▶ [TRY IT]: Everything from the line containing "subtotal: 7668.04 -> 7998.90" to the end of the listing is to be set down exactly, both ends included, and nothing before it.

[[ DATA FOR THIS EXERCISE open ]]

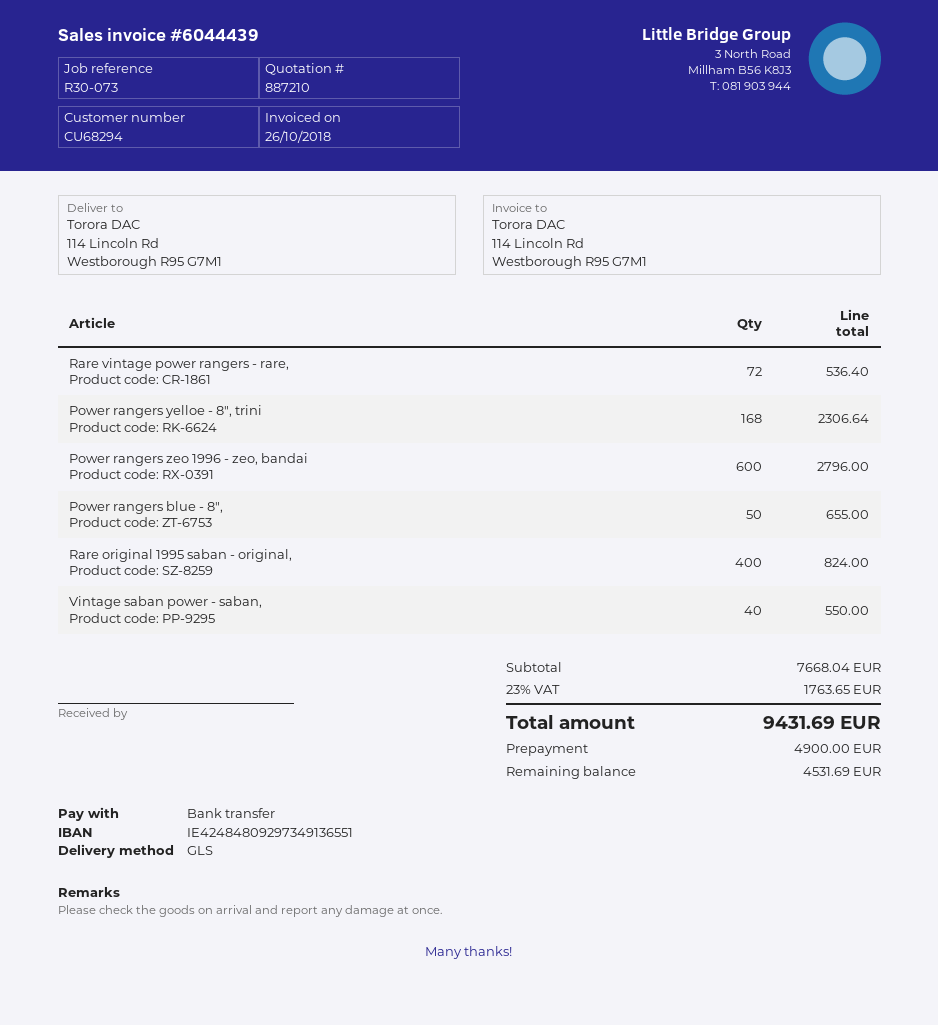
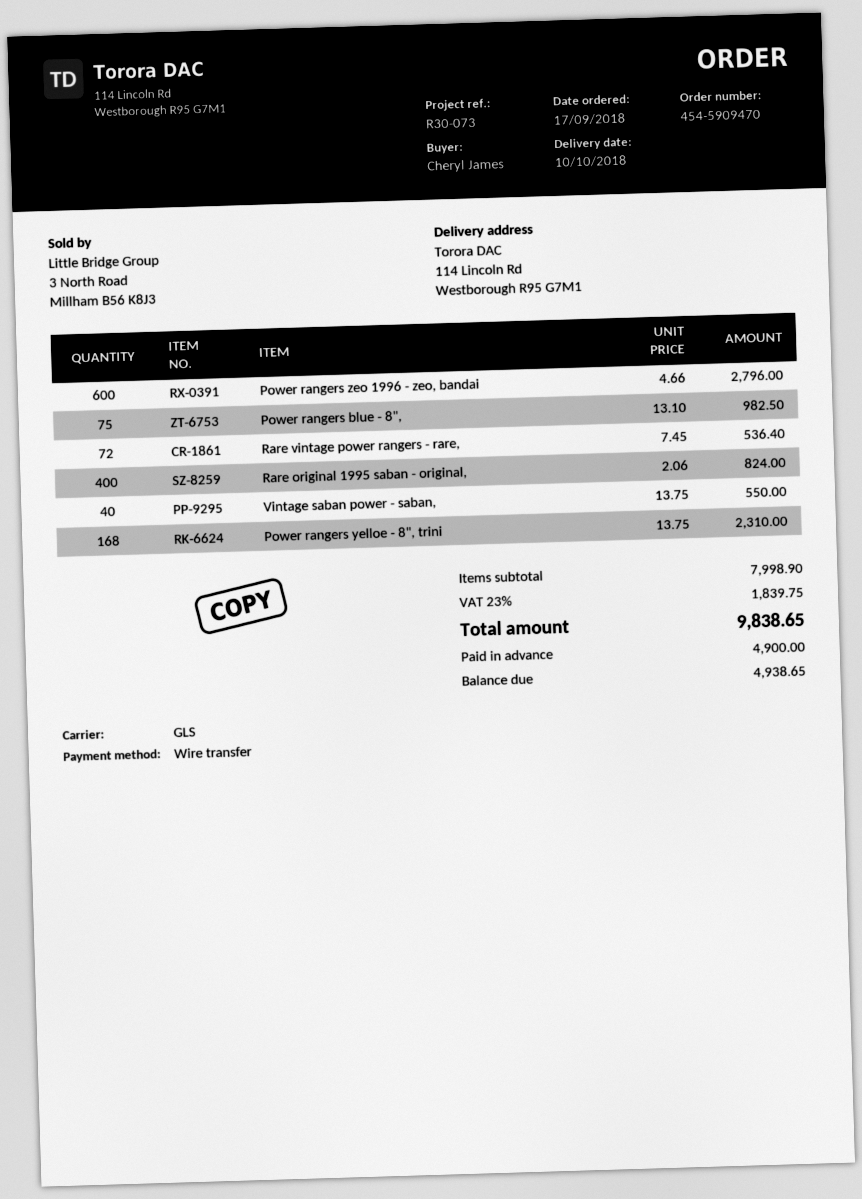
Power rangers yelloe - 8", trini: 168 for 2306.64 -> 168 for 2310.00
Power rangers blue - 8",: 50 for 655.00 -> 75 for 982.50
subtotal: 7668.04 -> 7998.90
tax: 23% = 1763.65 -> 23% = 1839.75
total: 9431.69 -> 9838.65
balance: 4531.69 -> 4938.65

[[ DATA FOR THIS EXERCISE closed ]]

▶ [ANSWER TO THIS EXERCISE]:
subtotal: 7668.04 -> 7998.90
tax: 23% = 1763.65 -> 23% = 1839.75
total: 9431.69 -> 9838.65
balance: 4531.69 -> 4938.65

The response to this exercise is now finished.